Pourquoi Xerox n'a-t-il pas su utiliser les travaux du PARC ? il est facile d'expliquer cela par des comportements personnels, des conflits politiques dans l'entreprise, ou par la stupidité de bureaucrates incapables de percevoir le potentiel d'une innovation. Ces facteurs-là ont existé, mais ce ne sont pas les plus importants. Il n'était pas facile pour une entreprise de réussir dans le domaine des ordinateurs personnels, comme le montrent les échecs rencontrés ensuite par IBM et même par Apple. Ensuite le facteur taille à joué : en 1981, il était possible pour Apple (40 personnes) de prendre de gros risques, mais c'était pratiquement impossible pour Xerox (125 000 personnes). 

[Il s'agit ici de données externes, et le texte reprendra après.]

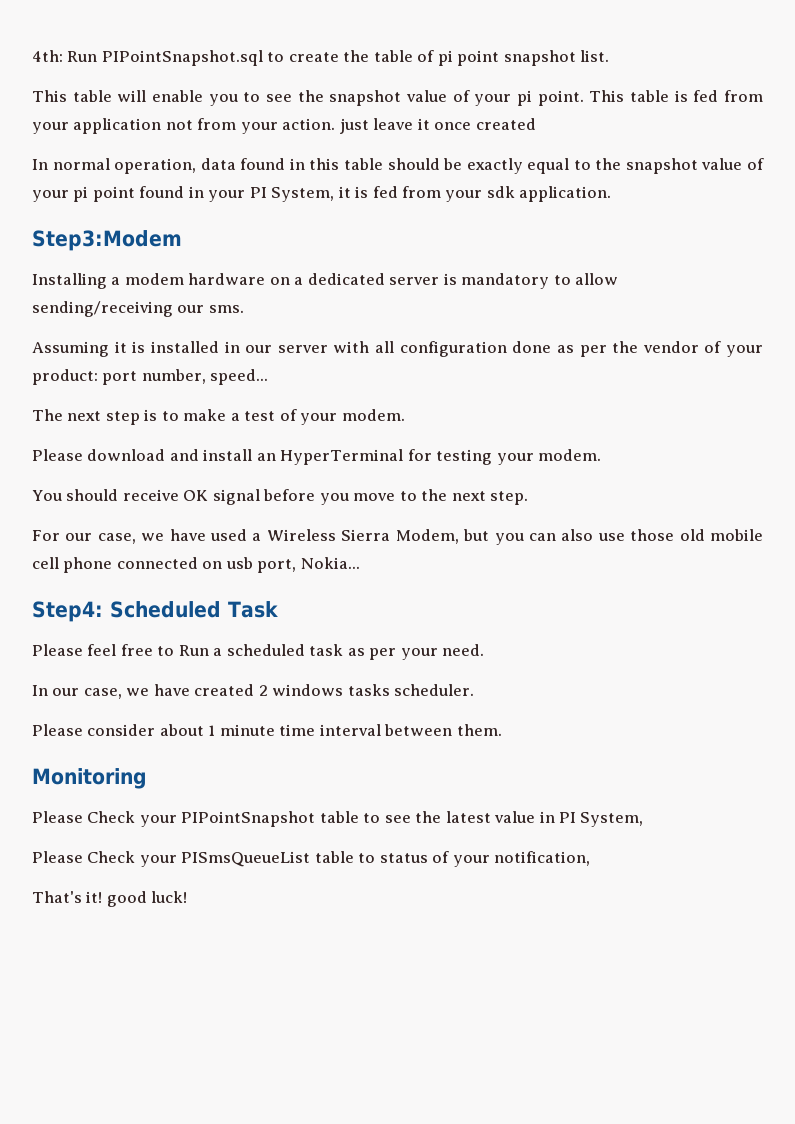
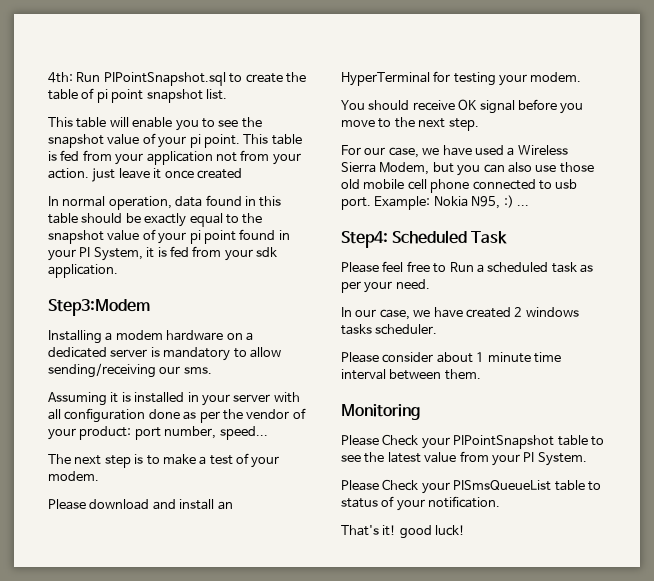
[245,345,273,353] our -> [201,394,230,406] your
[202,557,360,573] on usb port, Nokia... -> [538,179,578,190] [341,195,529,210] to usb port. Example: Nokia N95, :) ...
[539,811,644,827] in PI System, -> [459,451,587,466] from your PI System.
[494,851,591,866] notification, -> [428,496,501,508] notification.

Xerox s'était spécialisé sur le marché des photocopieurs, grosses machines que l'on installe dans des secrétariats et dont les acheteurs sont les secrétaires généraux. L'astuce était de placer la machine chez le client et de se faire rémunérer à la copie. Le succès instantané et immense de la xérographie avait mis Xerox en position de monopole et l'avait convaincu qu'il suffisait d'offrir de bons produits, mûrement conçus, pour que les clients se jettent dessus. Cela ne préparait pas Xerox au marché de l'informatique personnelle où les acheteurs sont les directeurs informatiques, où il n'est pas question de se faire payer à la consommation et où la concurrence oblige à défendre un par un chaque pourcent de part de marché. L'intérêt de Xerox pour l'innovation était sincère, mais affaire de principe plus que de réalité ; pour que Xerox soit sur ce marché nouveau l'acteur qu'il aurait pu être, il aurait fallu qu'il fût une entreprise nouvelle, sans histoire, sans habitudes, sans organisation, libre de se modeler comme le firent Apple et Microsoft. Et cela, c'était impossible. 

Pour concevoir le PC, IBM a dû créer en son sein une organisation indépendante que le président a protégée contre le reste de l'entreprise. Cela n'a pas suffi : IBM n'a pas pu profiter du PC pour dominer le marché de la microinformatique parce que sa culture d'entreprise a rejeté la greffe. Intel et Microsoft ont raflé la mise. 

Toute grande entreprise, toute organisation structurée par son histoire répugne à changer, et l'innovation passe alors par d'autres voies. Ceci explique en partie les échecs de l'informatique française qui a été poussée par l'administration, notre administration qui est la plus grosse entreprise du monde et qui est, en effet, structurée et corsetée par son histoire.